Dem Betrachter wird Malerei draußen präsentiert und die Umgebung wirkt dadurch fröhlicher, einzigartiger und kultureller. Dass Stromkästen im Normalfall weniger Beachtung geschenkt wird, zeigt die Freiheit und Chance der Kunst überall zu gestalten. Durch den öffentlichen Ort, an denen die Stromkästen stehen, richtet sich das Kunstwerk an alle vorbeigehenden Menschen und somit an die gesamte Breite der Gesellschaft.
Dem entgegen steht allerdings Vandalismus, von dem Malerei im Freien oft betroffen ist. Auf dem türkisen Stromkasten ist schwarze Schrift zu erkennen und durch illegalen Vandalismus wird die Originalität eines solchen Kunstwerks respektlos gegenüber dem Künstler zerstört. Glücklicherweise ist mir beim weiteren Fotografieren kein weiterer Vandalismus aufgefallen.

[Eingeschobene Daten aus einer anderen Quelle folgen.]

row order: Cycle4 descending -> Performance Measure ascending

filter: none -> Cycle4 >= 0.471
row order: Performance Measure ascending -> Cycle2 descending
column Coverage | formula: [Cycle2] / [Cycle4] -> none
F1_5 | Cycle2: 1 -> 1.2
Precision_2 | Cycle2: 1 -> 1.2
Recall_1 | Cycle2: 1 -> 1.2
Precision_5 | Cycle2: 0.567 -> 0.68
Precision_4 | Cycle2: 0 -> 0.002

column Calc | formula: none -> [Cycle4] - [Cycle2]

Insgesamt zeigt das Projekt die Individualität der einzelnen Künstler. So wurden von den Stadtwerken mehre Altersklassen und unterschiedlich arbeitende Künstler beauftragt. Von unserer Schule verewigte sich z.B. die Schülerin Nele Laurenzen (Q2) und auch Schüler anderer Schulen durften Stromkästen bemalen. Zudem konnte der Kempener Künstler WiJo Heinen und eine Grafikfirma ihr Kunstwerk schaffen, was unterstreicht, dass jeder frei und individuell in jeder Altersklasse künstlerisch tätig sein kann. So bezweckten die Stadtwerke mit diesem neuen Projekt eine künstlerische Aufwertung Kempens, was die gesamte Kunstszene Kempens erweitert und somit auch als einzigartiges Merkmal Kempens gesehen werden kann.

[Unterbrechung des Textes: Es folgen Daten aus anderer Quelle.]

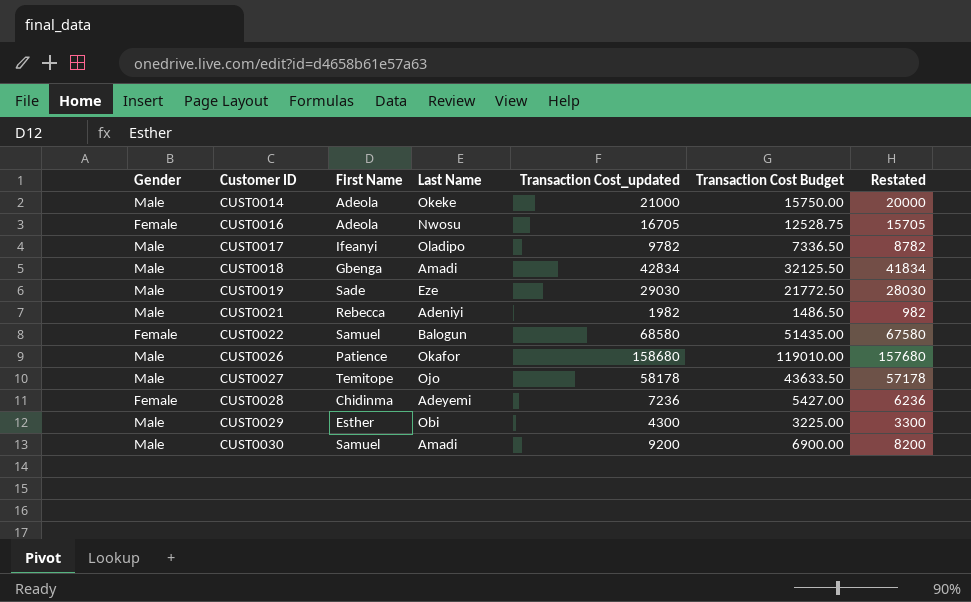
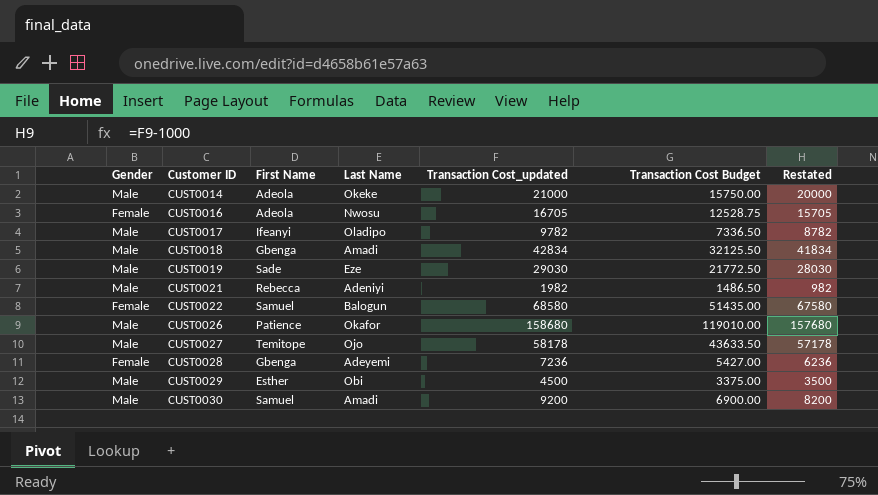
CUST0028 | First Name: Chidinma -> Gbenga
CUST0029 | Transaction Cost_updated: 4300 -> 4500
CUST0029 | Transaction Cost Budget: 3225.00 -> 3375.00
CUST0029 | Restated: 3300 -> 3500

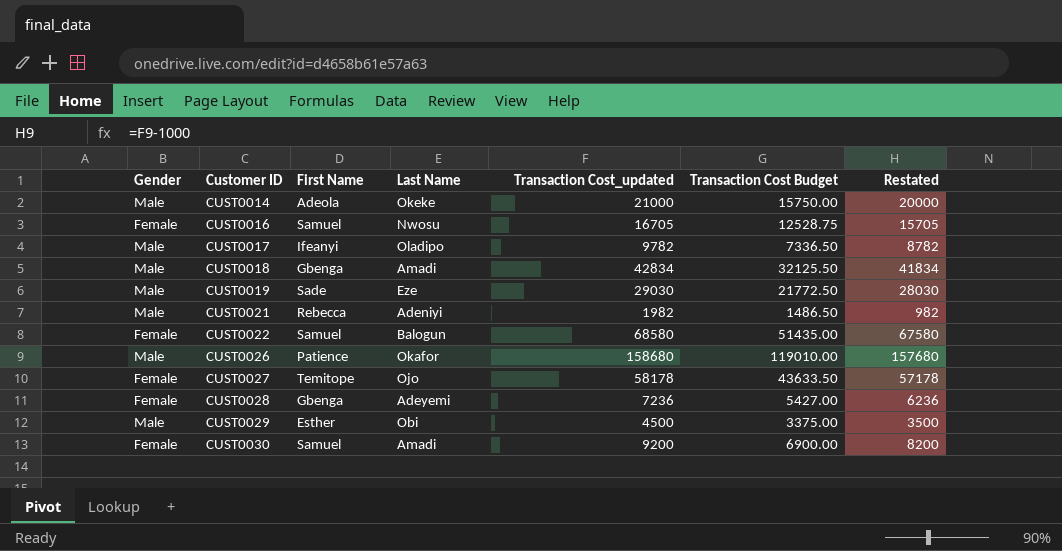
CUST0016 | First Name: Adeola -> Samuel
CUST0027 | Gender: Male -> Female
CUST0030 | Gender: Male -> Female

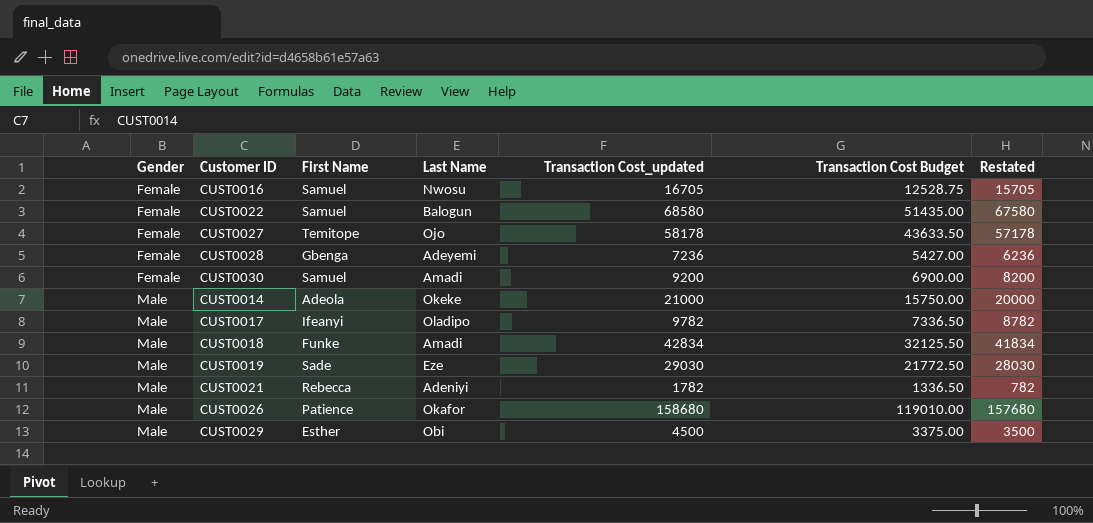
row order: Customer ID ascending -> Gender ascending
CUST0018 | First Name: Gbenga -> Funke
CUST0021 | Transaction Cost_updated: 1982 -> 1782
CUST0021 | Transaction Cost Budget: 1486.50 -> 1336.50
CUST0021 | Restated: 982 -> 782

Nach einer allgemeinen Beschreibung folgt die Sichtweise des in Kempen bekannten Künstlers Wilhelm Josef Heinen auf das Projekt, den ich in seinem Atelier besuchen durfte. Sein Künstlername ist WiJo und der auch in Kempen geborene Künstler verbindet mit Kempen viel Heimatgefühl. Neben seinem früheren Beruf des Gärtners bzw. des Floristen widmete WiJo seine Freizeit der Malerei, für die er im Ruhestand noch mehr Zeit fand. Als Gründer des Kunstzentrums Ellenstraße und Mitgründer des Kempener Kunstkreises stellt Heinen seine Malerei sogar international aus. Sein Stil zeichnet sich besonders durch Harmonie aller Farben, Vielfalt der Motive und Abstraktion aus, was in das freie Zeitalter der Moderne passt und auch auf dem Stromkasten bzw. der Gasstation deutlich wird.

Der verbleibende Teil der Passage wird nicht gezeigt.